Депиляция веранды окончена, стоит чистая и Максим занимает нога в ногу тоже место, что прежде, смолит новую, ни о чем не помышляя, по часам гейзером выпуская дым.

– Тут все? Я тогда пошел, – говорю больше для отчетности, в ожидании сущностного подтверждения.

– Эээ да, иди. Остальное я сам доделаю, – произносит, не оборачиваясь.

Интересно, что еще там надо было доделать?
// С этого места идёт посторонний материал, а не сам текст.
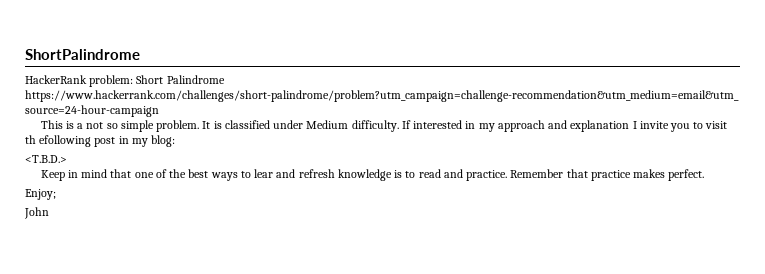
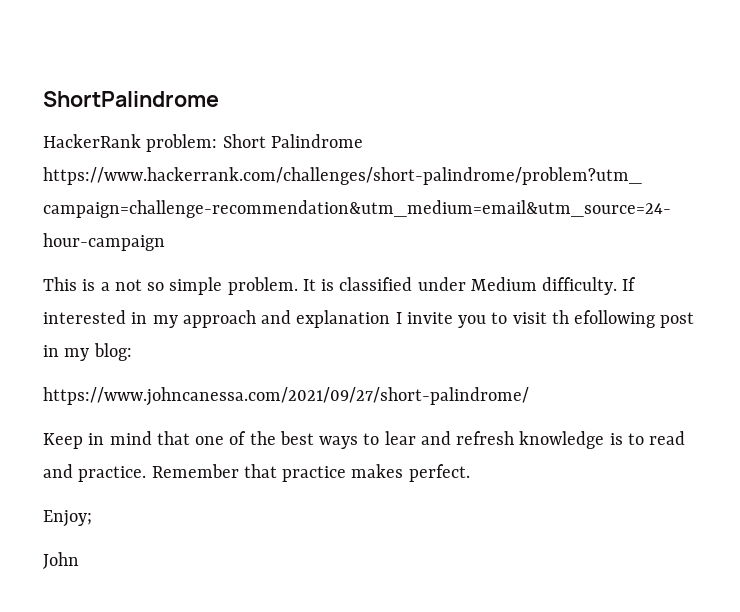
[25,155,67,163] <T.B.D.> -> [43,387,529,406] https://www.johncanessa.com/2021/09/27/short-palindrome/

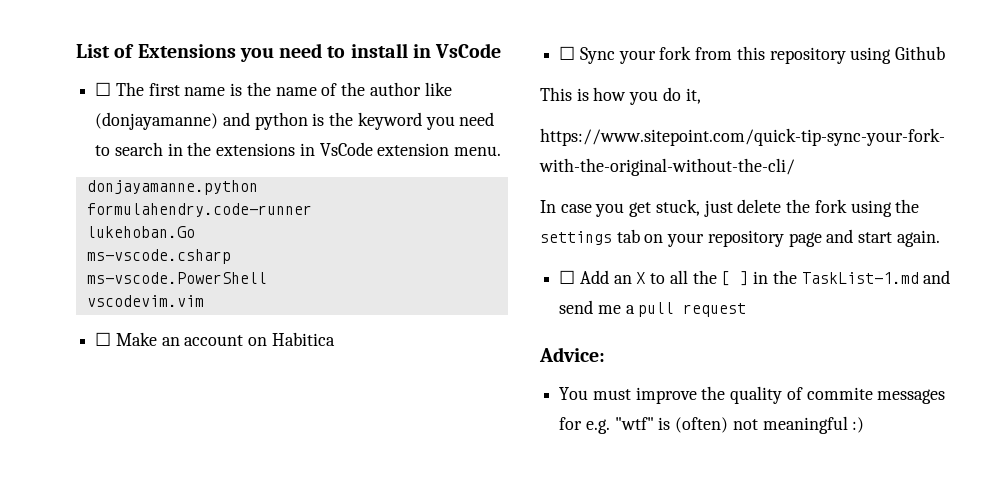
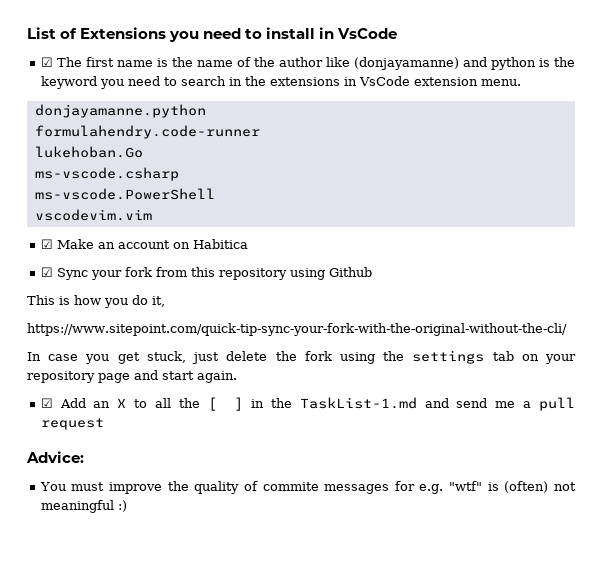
[95,82,112,96] ☐ -> [40,57,53,67] ☑
[95,332,112,346] ☐ -> [40,239,53,249] ☑
[559,46,576,60] ☐ -> [40,267,53,277] ☑
[559,270,576,284] ☐ -> [40,398,53,408] ☑

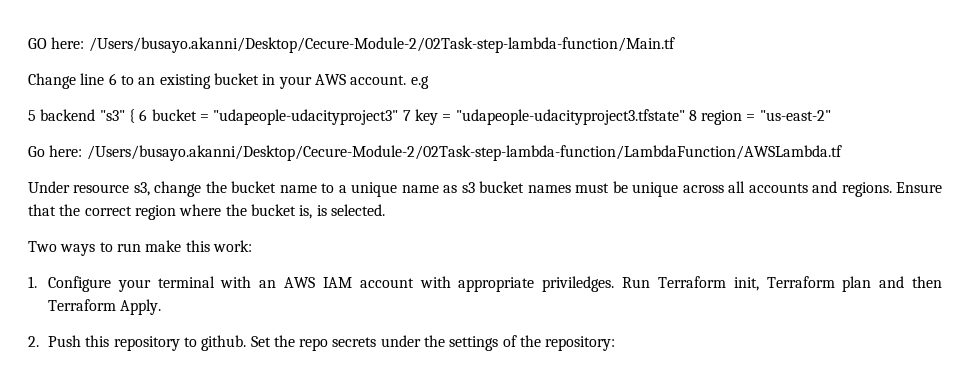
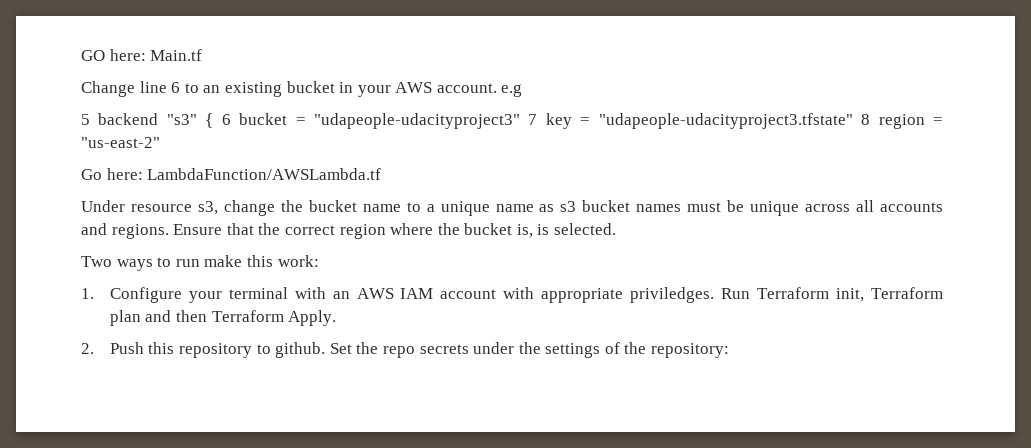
[88,37,675,53] /Users/busayo.akanni/Desktop/Cecure-Module-2/02Task-step-lambda-function/Main.tf -> [150,49,203,61] Main.tf
[86,145,842,161] /Users/busayo.akanni/Desktop/Cecure-Module-2/02Task-step-lambda-function/LambdaFunction/AWSLambda.tf -> [147,168,382,180] LambdaFunction/AWSLambda.tf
Но быстро отгоняю от себя эти мысли, нечто более важное меня ждет впереди: свет пригласительно протягивает лучи из зала, пока я спускаюсь по лестницам к двери, ставшей к ночи в своих зеркалах прозрачной.

Сергей, живо жестикулируя, болтает о чем-то с Петей, к их разговору хочется присоединиться, таким веселым он мне видится, а Настя уже сделала это: сидит рядом, но с другой – гостевой – стороны стойки, пьет кофе и с интересом следит за парнями, и, когда в голову ей приходит занятная мысль, оживает, ее спина выпрямляется, а сама она, подавшись вперед, вводит эту мысль в диалог, тогда оба они оборачиваются оценивающе и после короткой паузы, вместив ответную реакцию в такое же как пауза короткое предложение, возвращаются к друг другу.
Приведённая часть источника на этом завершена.